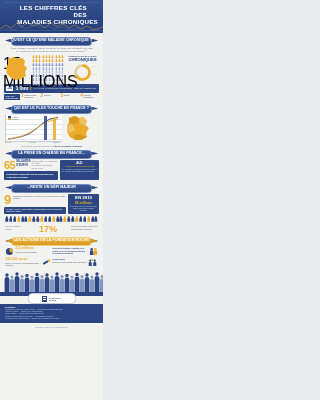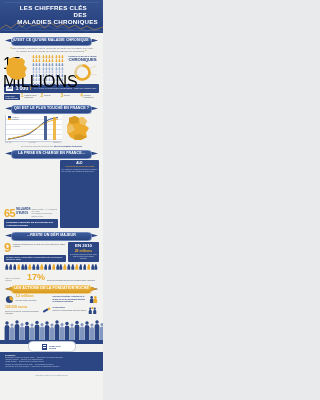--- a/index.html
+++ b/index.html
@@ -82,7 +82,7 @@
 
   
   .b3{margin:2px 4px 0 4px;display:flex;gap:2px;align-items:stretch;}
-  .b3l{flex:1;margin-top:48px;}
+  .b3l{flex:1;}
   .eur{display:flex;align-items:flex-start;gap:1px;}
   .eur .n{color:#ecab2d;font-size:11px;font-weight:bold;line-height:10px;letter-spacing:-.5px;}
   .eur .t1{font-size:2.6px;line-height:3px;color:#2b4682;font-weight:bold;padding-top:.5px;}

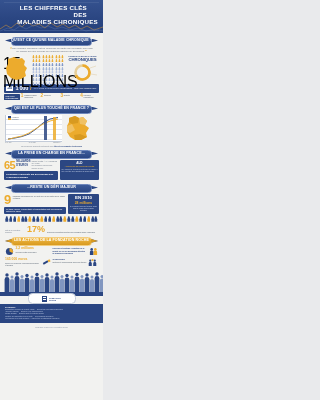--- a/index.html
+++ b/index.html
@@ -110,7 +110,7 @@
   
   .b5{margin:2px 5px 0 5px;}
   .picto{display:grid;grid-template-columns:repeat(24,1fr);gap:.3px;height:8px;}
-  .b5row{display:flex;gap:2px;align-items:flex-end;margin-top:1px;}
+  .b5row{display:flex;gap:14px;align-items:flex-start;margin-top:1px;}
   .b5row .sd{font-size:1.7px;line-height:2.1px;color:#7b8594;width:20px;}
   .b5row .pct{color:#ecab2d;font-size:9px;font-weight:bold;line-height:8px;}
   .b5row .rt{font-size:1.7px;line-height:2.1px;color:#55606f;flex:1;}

--

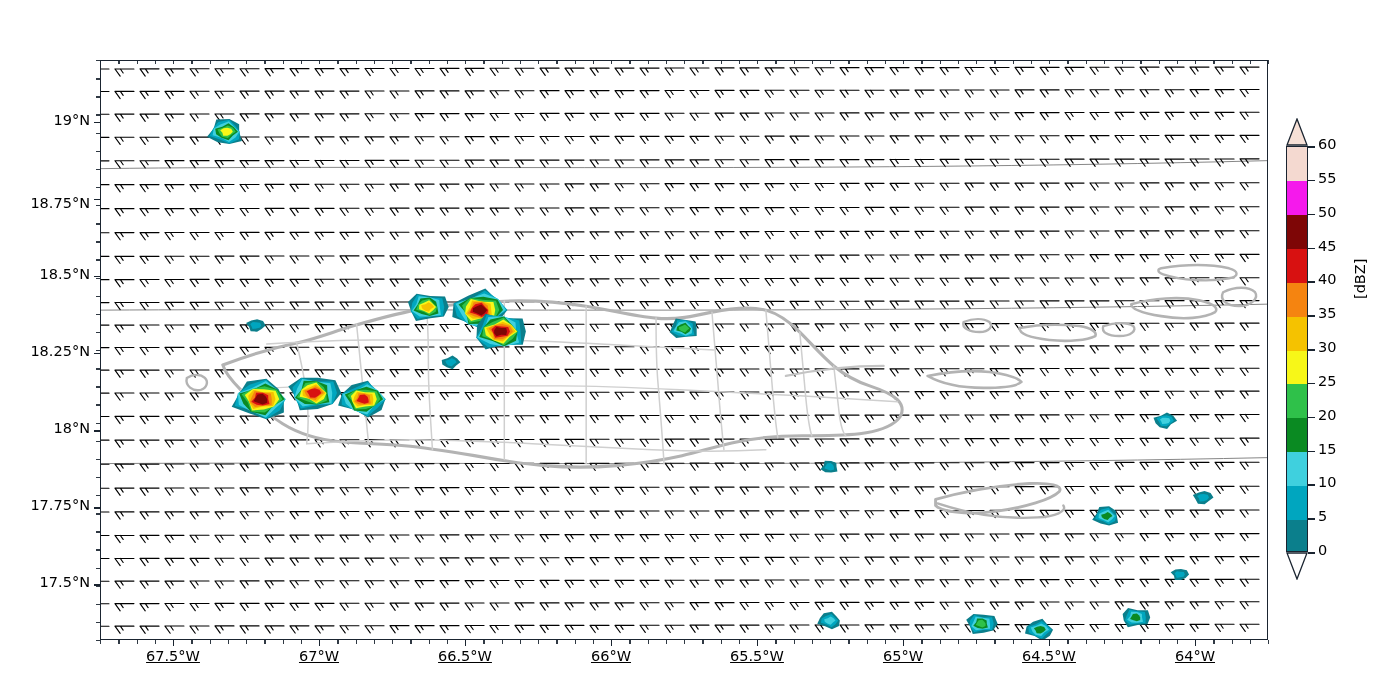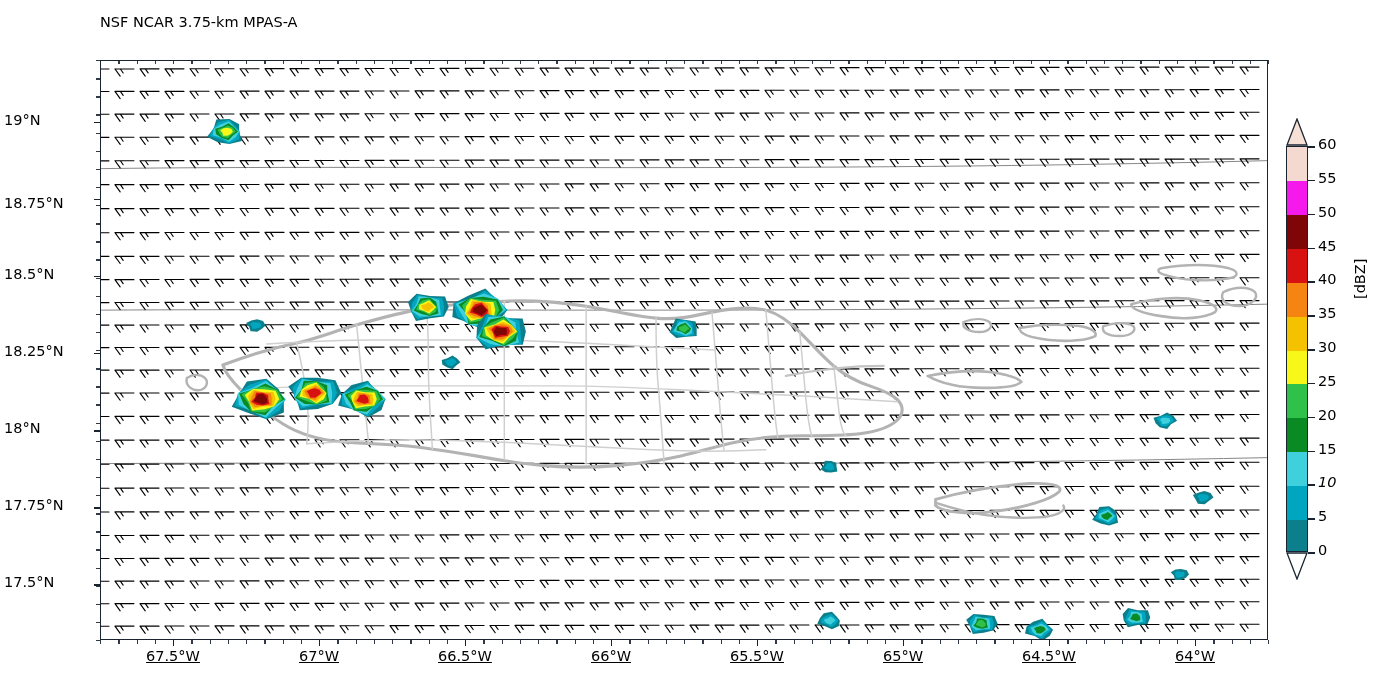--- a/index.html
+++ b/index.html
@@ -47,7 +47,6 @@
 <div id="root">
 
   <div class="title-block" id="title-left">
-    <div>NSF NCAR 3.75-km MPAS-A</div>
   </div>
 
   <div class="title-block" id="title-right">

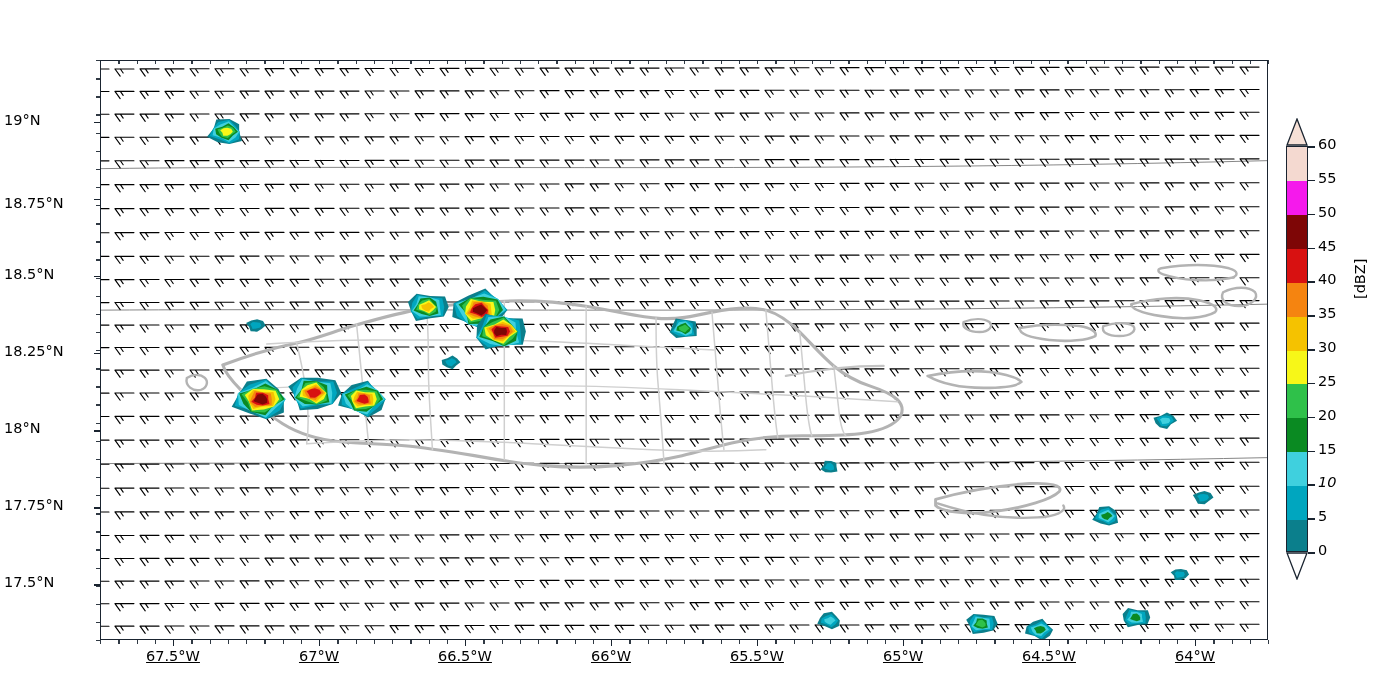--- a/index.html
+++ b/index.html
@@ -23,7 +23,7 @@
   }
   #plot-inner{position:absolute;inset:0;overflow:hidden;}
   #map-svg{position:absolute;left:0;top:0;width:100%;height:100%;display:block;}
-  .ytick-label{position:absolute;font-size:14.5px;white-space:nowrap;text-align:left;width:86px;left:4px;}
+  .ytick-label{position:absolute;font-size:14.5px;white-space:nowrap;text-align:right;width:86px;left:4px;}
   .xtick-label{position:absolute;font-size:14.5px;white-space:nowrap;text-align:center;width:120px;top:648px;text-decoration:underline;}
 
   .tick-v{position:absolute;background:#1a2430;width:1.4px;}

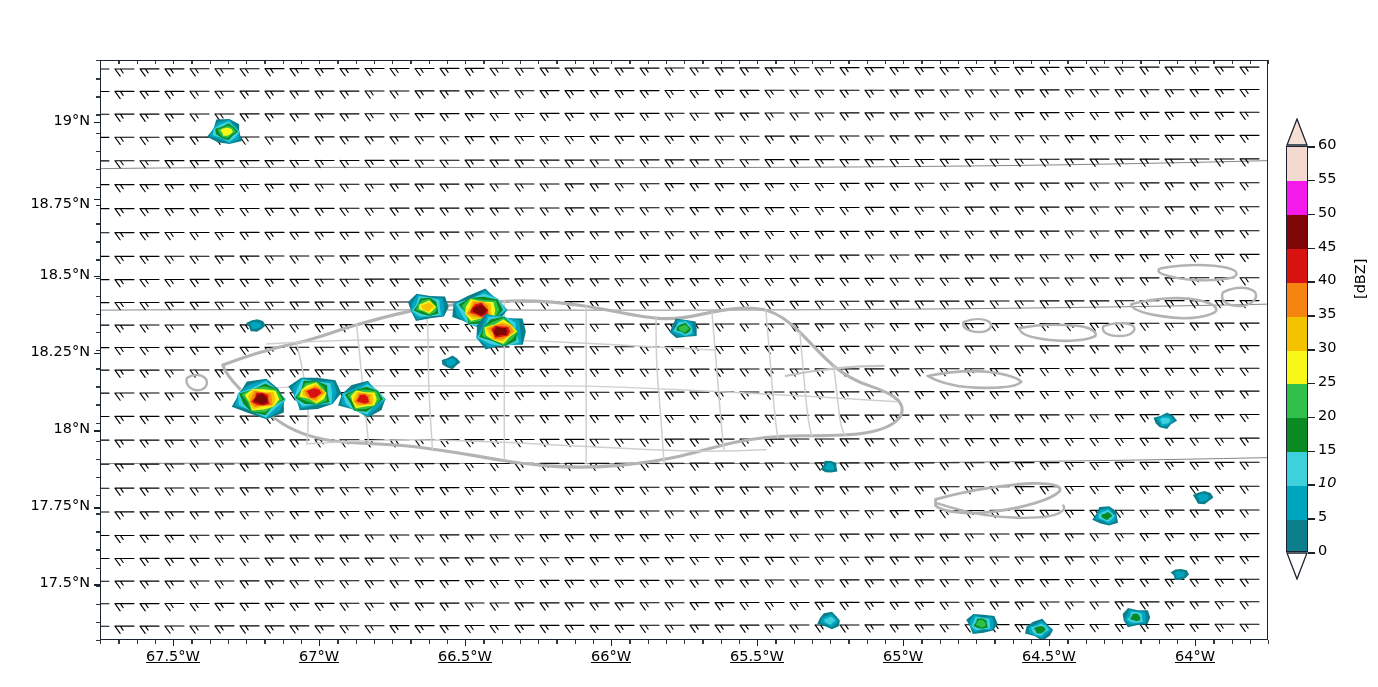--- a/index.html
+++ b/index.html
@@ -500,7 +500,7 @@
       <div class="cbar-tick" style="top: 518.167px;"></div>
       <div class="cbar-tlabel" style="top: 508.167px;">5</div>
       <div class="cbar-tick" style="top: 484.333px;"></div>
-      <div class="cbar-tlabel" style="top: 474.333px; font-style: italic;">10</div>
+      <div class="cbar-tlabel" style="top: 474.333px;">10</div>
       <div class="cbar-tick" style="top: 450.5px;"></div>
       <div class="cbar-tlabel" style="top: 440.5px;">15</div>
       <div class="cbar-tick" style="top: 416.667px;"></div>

--

_EXERCISE GOAL_
Gather each line in the entries above where the string "ytick" is found.

_REPLY TO THE EXERCISE_
-  .ytick-label{position:absolute;font-size:14.5px;white-space:nowrap;text-align:left;width:86px;left:4px;}
+  .ytick-label{position:absolute;font-size:14.5px;white-space:nowrap;text-align:right;width:86px;left:4px;}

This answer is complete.